→ **Work task**
Only reproduce the lines from the line containing "subtotal: 39.40 -> 29.45" onward, exactly, through the final line of the data below.

Records excerpted from a collection
......

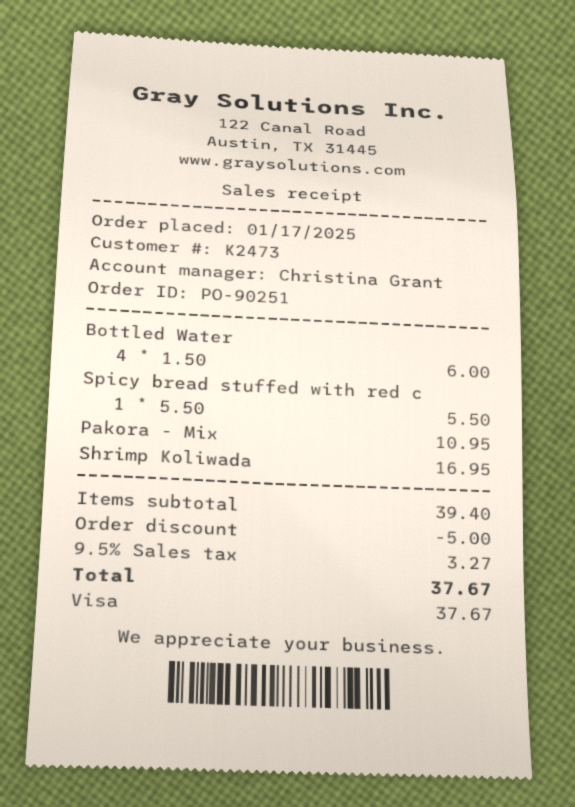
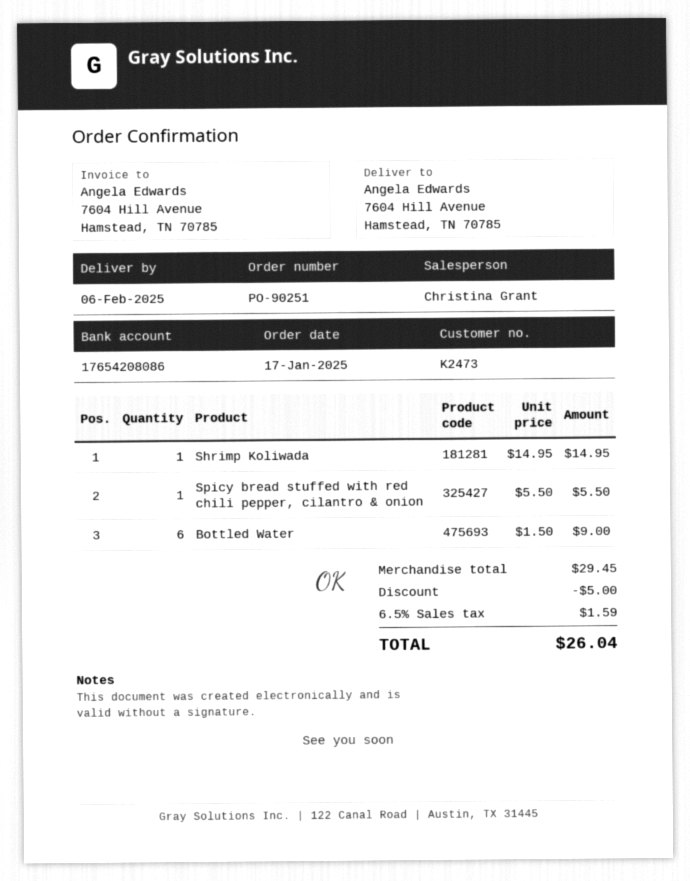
Bottled Water: 4 x 1.50 = 6.00 -> 6 x 1.50 = 9.00
Pakora - Mix: 1 x 10.95 = 10.95 -> none
Shrimp Koliwada: 1 x 16.95 = 16.95 -> 1 x 14.95 = 14.95
subtotal: 39.40 -> 29.45
tax: 9.5% = 3.27 -> 6.5% = 1.59
total: 37.67 -> 26.04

......

→ **Answer to the problem**
subtotal: 39.40 -> 29.45
tax: 9.5% = 3.27 -> 6.5% = 1.59
total: 37.67 -> 26.04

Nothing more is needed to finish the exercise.